Seelische Erkrankungen können sekundäre Folgen einer nicht bewältigten Lese-Rechtschreib-Schwäche sein – erst durch die Nicht-Bewältigung können sich diese Lernprobleme bei normaler Intelligenz zu Störungen der Persönlichkeit entwickeln. Es ist strittig, dass normale Kinder eine Störung haben, bevor sie die Schule absolviert haben. Vermutlich entstehen psychosomatische Probleme bei Legasthenikern dadurch, dass sie negative Erfahrungen in der Schule sammeln und die Eltern aus Unwissenheit nicht adäquat mit den Lernproblemen ihrer Kinder umgehen können. Unsere Annahme ist: Wenn Kinder eine frühe Förderung und Hilfe zur Bewältigung ihrer Schwäche erfahren, werden sie sich zu seelisch stabilen Kindern entwickeln können. Das bezeichnet man auch als Resilienz. Diese Betroffenen entwickeln weniger seelische Erkrankungen und können an ihren Problemen wachsen. Solche Fälle beobachten wir in unserer Arbeit. Darum ist der Begriff „Störung“ unpassend. Richtig ist, dass erwachsene Legastheniker ohne eine frühe adäquate Förderung und Kompensation der Schwäche sekundäre Erkrankungen entwickeln können – dies betrifft aber nicht alle Betroffene. Darum braucht es bei der Beurteilung von Betroffenen mehr Differenzierung.
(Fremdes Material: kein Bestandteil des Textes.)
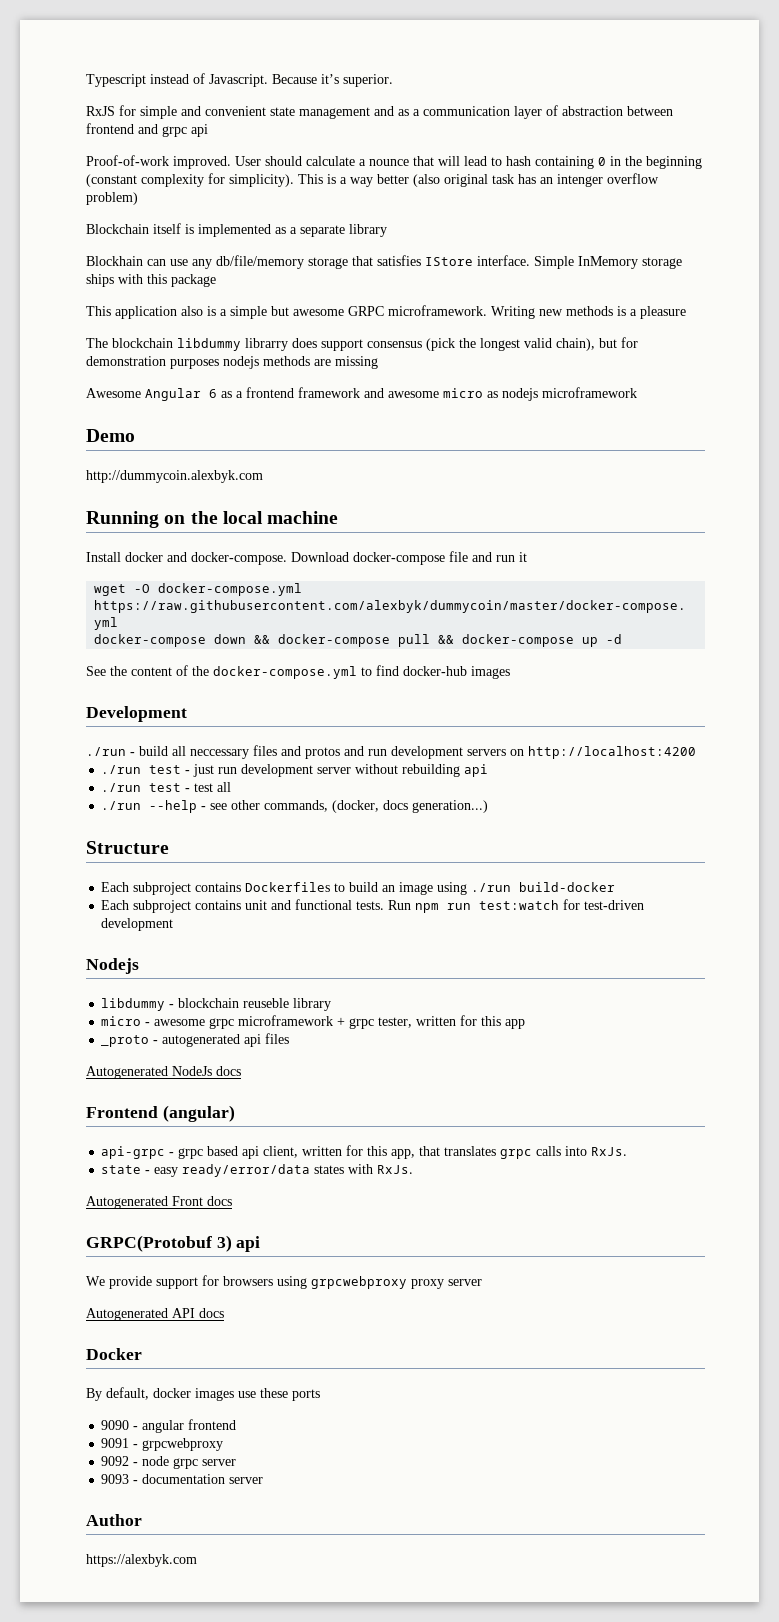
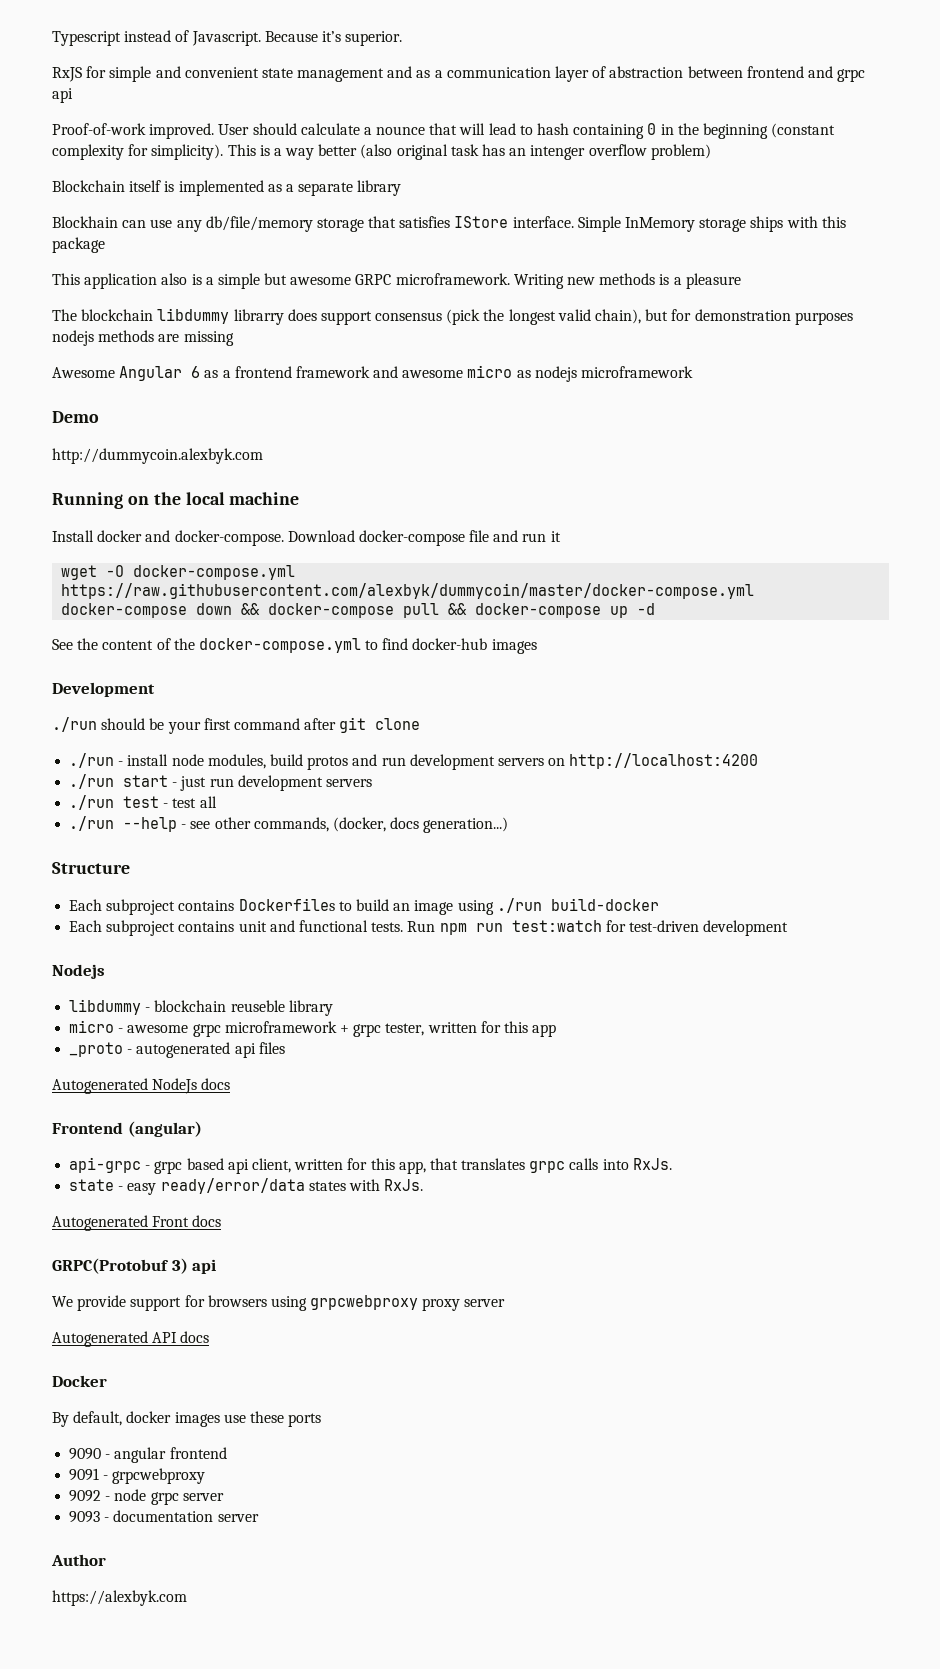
[130,745,301,759] - build all neccessary files and -> [101,717,421,734] [69,753,303,769] should be your first command after git clone // ./run - install node modules, build
[149,765,182,774] test -> [123,775,169,787] start
[317,764,489,777] server without rebuilding api -> [325,779,372,787] servers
Richtig ist, es gibt unterschiedliche Ursachen für Lese-Rechtschreib-Probleme. Einerseits gibt es Schwächen, die erworben werden können (LRS). Andererseits gibt es Schwächen, die gehäufter in den Familien über Generationen auftreten können. Dann spricht man von einer speziellen Lese-Rechtschreib-Schwäche (Legasthenie). Viele Ursachen dafür sind bis heute nicht vollständig erforscht, wir nehmen an, dass die Umweltprobleme in der Familie und im Bildungswesen für den Verlauf der Schwäche einen entscheidenden Einfluss haben können. Je besser die Lern- und sozialen Lebensbedingungen sind, desto leichter lassen sich die Probleme bewältigen. Da die Lebensbedingungen der Betroffenen unterschiedlich sind, müssen die Verläufe dieser Schwierigkeiten verschieden sein. Ähnlich beobachten wir die biografischen Entwicklungen in unserer Arbeit.

Unsere Meinung ist: Unsere Umwelt macht die Betroffenen zu gestörten Persönlichkeiten. Eine Lese-Rechtschreib-Schwäche ist eine Schwäche, die durch frühe Förderdiagnose und präventive Förderung gut bewältigt werden kann, wenn die Betroffenen diese Hilfe so früh wie möglich erhalten. Hierbei spielt nach unseren Erfahrungen der soziale Status der Betroffenen eine maßgebliche Rolle, inwiefern Betroffene unbeschadet ihre Probleme bewältigen werden.

Fazit:
Es gibt unterschiedliche Lese-Rechtschreib-Probleme bei Betroffenen, zum einen können diese erworben sein und andere können von familiären Anlagen dazu herrühren. Ob und wie die Lernprobleme bewältigt und kompensiert werden können, hängt vermutlich von den Umweltbedingungen in den Familien und im Bildungswesen sowie maßgeblich vom sozialökonomischen Status ab. Wir beobachten bei unserer Arbeit, dass diese Faktoren in ihrem Zusammenhang eine wichtige Rolle bei der Bewältigung der Lese-Rechtschreib-Problematik der Betroffenen spielen. Aus ethischer Sicht sollte der Begriff „Schwäche“ verwendet werden und nicht der Begriff „Störung“ kommuniziert werden.